I have network wide ad blocking with a PiHole server. I’ve also got a Wireguard VPN server so I can connect to have PiHole ad blocking on my phone while I’m out.
Wasn’t there once a Spotify ad for their own premium service where all they did was play annoying dissonant sounds and then was like “you wouldn’t have had to hear that if you had premium.”
I wouldn’t have had to hear that if I didn’t use your fucking app and torrented all my music, how bout that?
(I never got an ad like this back when I still used Spotify so I can’t confirm if this is real or not. Anyone else know what I’m talking about and can confirm if this was ever a thing?)
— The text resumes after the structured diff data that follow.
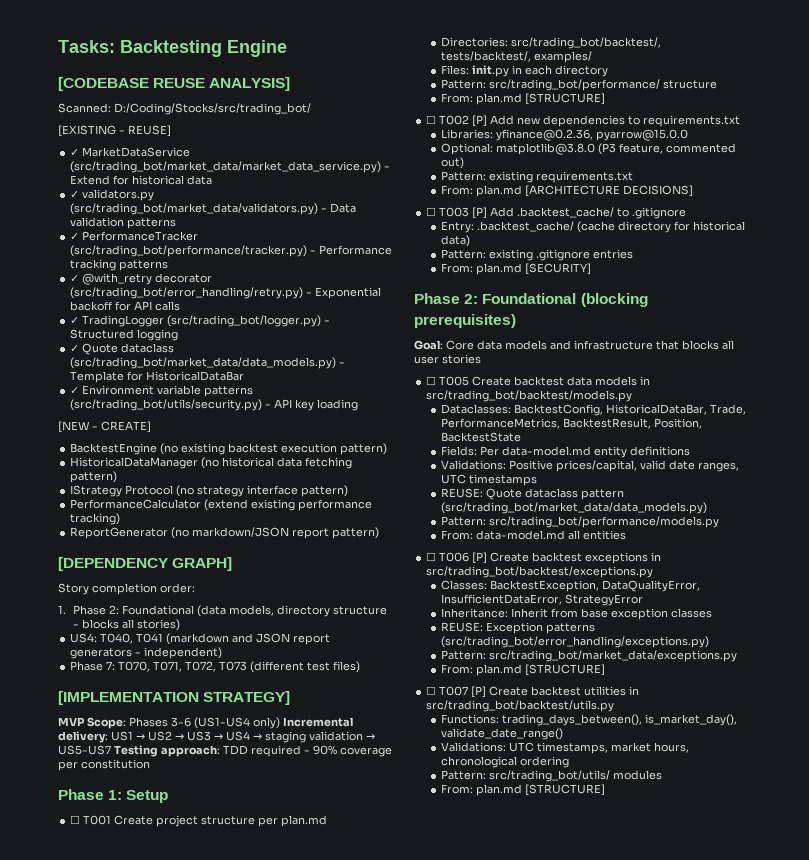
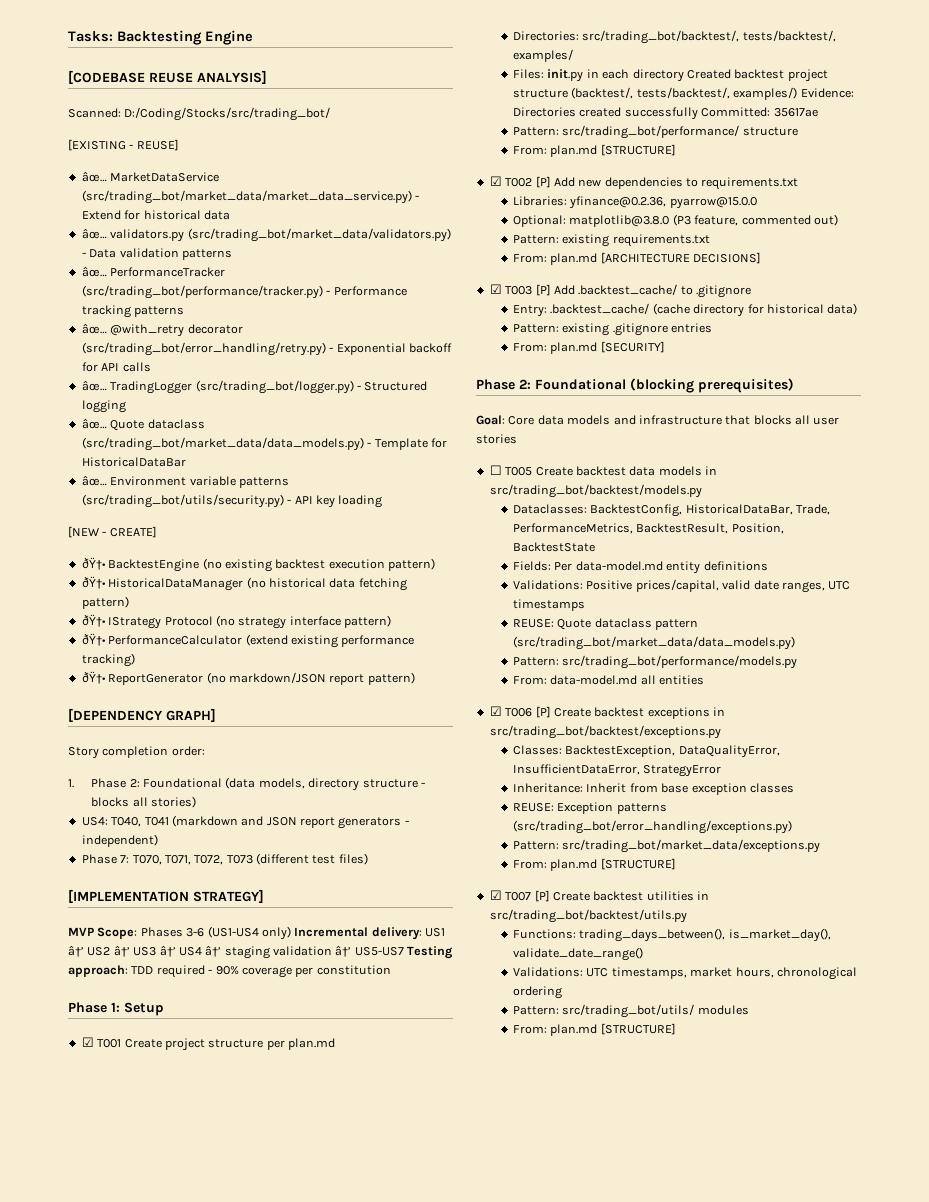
- ✓ MarketDataService (src/trading_bot/market_data/market_data_service.py) - Extend for historical data
+ âœ… MarketDataService (src/trading_bot/market_data/market_data_service.py) - Extend for historical data
- ✓ validators.py (src/trading_bot/market_data/validators.py) - Data validation patterns
+ âœ… validators.py (src/trading_bot/market_data/validators.py) - Data validation patterns
- ✓ PerformanceTracker (src/trading_bot/performance/tracker.py) - Performance tracking patterns
+ âœ… PerformanceTracker (src/trading_bot/performance/tracker.py) - Performance tracking patterns
- ✓ @with_retry decorator (src/trading_bot/error_handling/retry.py) - Exponential backoff for API calls
+ âœ… @with_retry decorator (src/trading_bot/error_handling/retry.py) - Exponential backoff for API calls
- ✓ TradingLogger (src/trading_bot/logger.py) - Structured logging
+ âœ… TradingLogger (src/trading_bot/logger.py) - Structured logging
- ✓ Quote dataclass (src/trading_bot/market_data/data_models.py) - Template for HistoricalDataBar
+ âœ… Quote dataclass (src/trading_bot/market_data/data_models.py) - Template for HistoricalDataBar
- ✓ Environment variable patterns (src/trading_bot/utils/security.py) - API key loading
+ âœ… Environment variable patterns (src/trading_bot/utils/security.py) - API key loading
- BacktestEngine (no existing backtest execution pattern)
+ ðŸ†• BacktestEngine (no existing backtest execution pattern)
- HistoricalDataManager (no historical data fetching pattern)
+ ðŸ†• HistoricalDataManager (no historical data fetching pattern)
- IStrategy Protocol (no strategy interface pattern)
+ ðŸ†• IStrategy Protocol (no strategy interface pattern)
- PerformanceCalculator (extend existing performance tracking)
+ ðŸ†• PerformanceCalculator (extend existing performance tracking)
- ReportGenerator (no markdown/JSON report pattern)
+ ðŸ†• ReportGenerator (no markdown/JSON report pattern)
- MVP Scope: Phases 3-6 (US1-US4 only) Incremental delivery: US1 → US2 → US3 → US4 → staging validation → US5-US7 Testing approach: TDD required - 90% coverage per constitution
+ MVP Scope: Phases 3-6 (US1-US4 only) Incremental delivery: US1 â†’ US2 â†’ US3 â†’ US4 â†’ staging validation â†’ US5-US7 Testing approach: TDD required - 90% coverage per constitution
- ☐ T001 Create project structure per plan.md
+ ☑ T001 Create project structure per plan.md
- Files: init.py in each directory
+ Files: init.py in each directory Created backtest project structure (backtest/, tests/backtest/, examples/) Evidence: Directories created successfully Committed: 35617ae
- ☐ T002 [P] Add new dependencies to requirements.txt
+ ☑ T002 [P] Add new dependencies to requirements.txt
- ☐ T003 [P] Add .backtest_cache/ to .gitignore
+ ☑ T003 [P] Add .backtest_cache/ to .gitignore
- ☐ T006 [P] Create backtest exceptions in src/trading_bot/backtest/exceptions.py
+ ☑ T006 [P] Create backtest exceptions in src/trading_bot/backtest/exceptions.py
- ☐ T007 [P] Create backtest utilities in src/trading_bot/backtest/utils.py
+ ☑ T007 [P] Create backtest utilities in src/trading_bot/backtest/utils.py

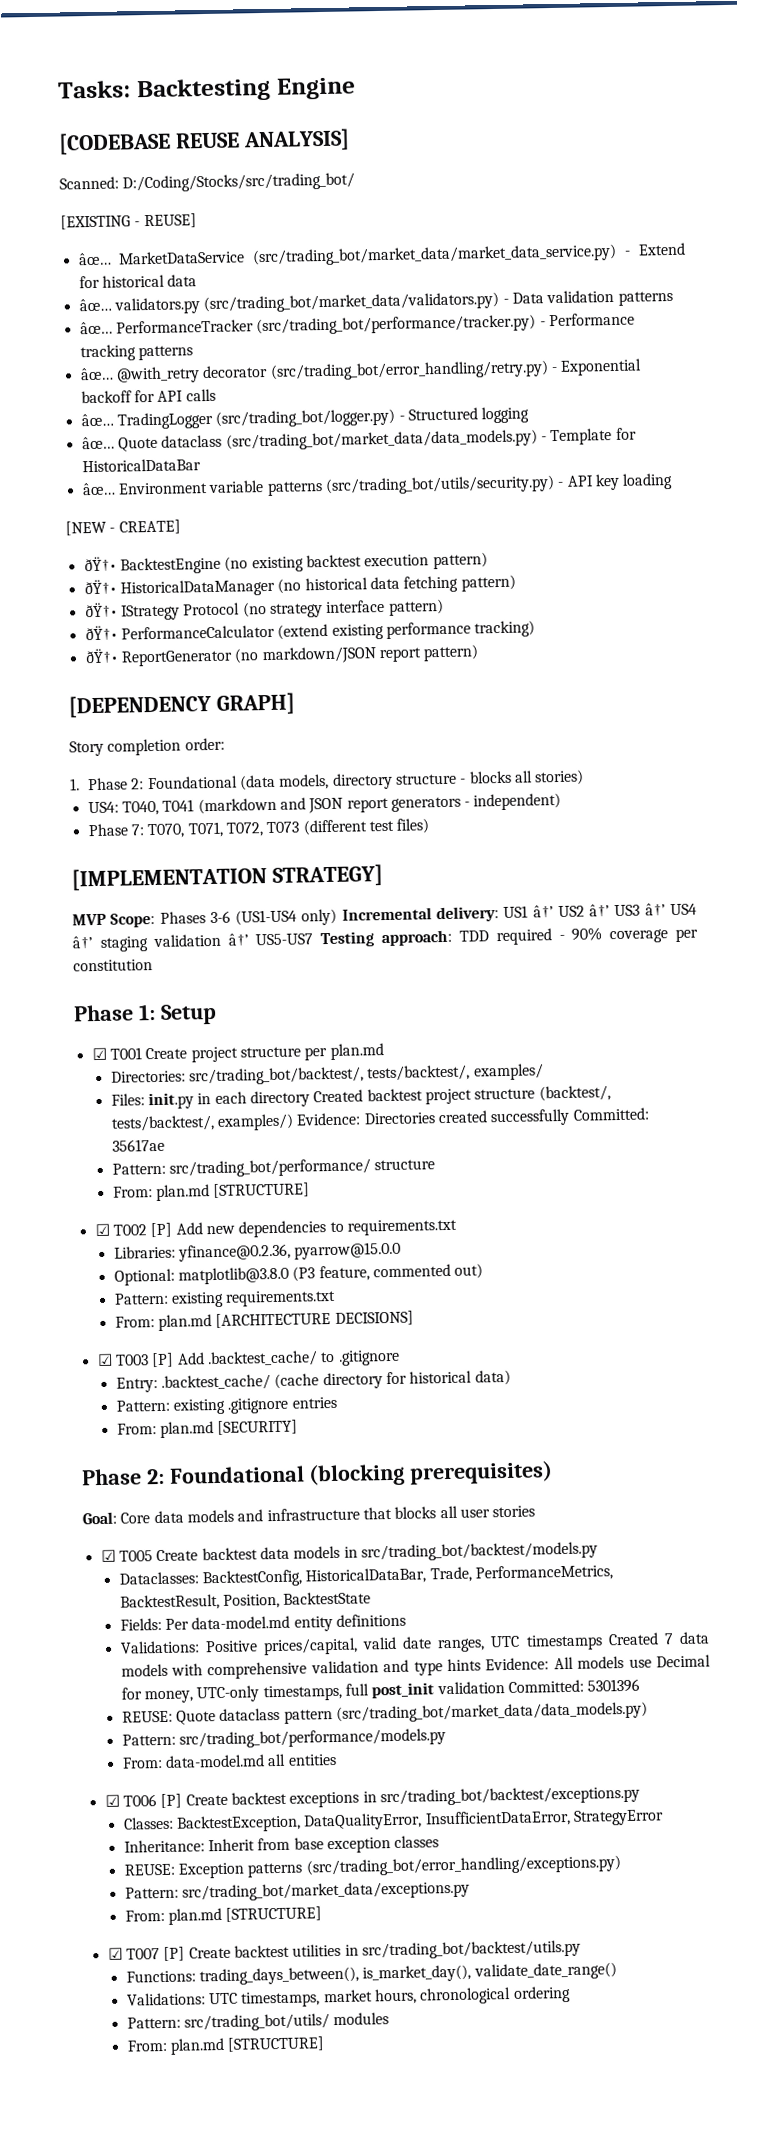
- ☐ T005 Create backtest data models in src/trading_bot/backtest/models.py
+ ☑ T005 Create backtest data models in src/trading_bot/backtest/models.py
- Validations: Positive prices/capital, valid date ranges, UTC timestamps
+ Validations: Positive prices/capital, valid date ranges, UTC timestamps Created 7 data models with comprehensive validation and type hints Evidence: All models use Decimal for money, UTC-only timestamps, full post_init validation Committed: 5301396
When I was a kid (way too many years ago) my parents gave up trying to restrict my Internet usage because no matter what they did I could easily get around it. I knew more about networking than they did. Then I grew up to become an IT administrator.
I dunno… A lot of the newer gens didn’t have to tinker with everything to get it to work so they’re less familiar with the ins and outs of stuff. Not to say they all are because it’s silly to generalize that many people but many of them grew up with this stuff. Just like how I couldn’t tell you how a TV works or fix one but I’ve built all my own pcs. That happened naturally because I had to learn it early on to have a computer. That being said they definitely seem to be developing a unique skill set for navigating the internet and social media as a whole. I’ve noticed they’re a lot less likely to trust a generic Google search or various articles online. I guess when you’re raised around bullshit you’re gonna end up more critical of it. This is mostly about gen z of course and maybe younger millennials. Gen alpha is feral and weird we should all be worried lmao
If they were really applying critical thinking to bullshit, mainstream media wouldn’t be forced to literally put together entire departments dedicated to fighting fake news.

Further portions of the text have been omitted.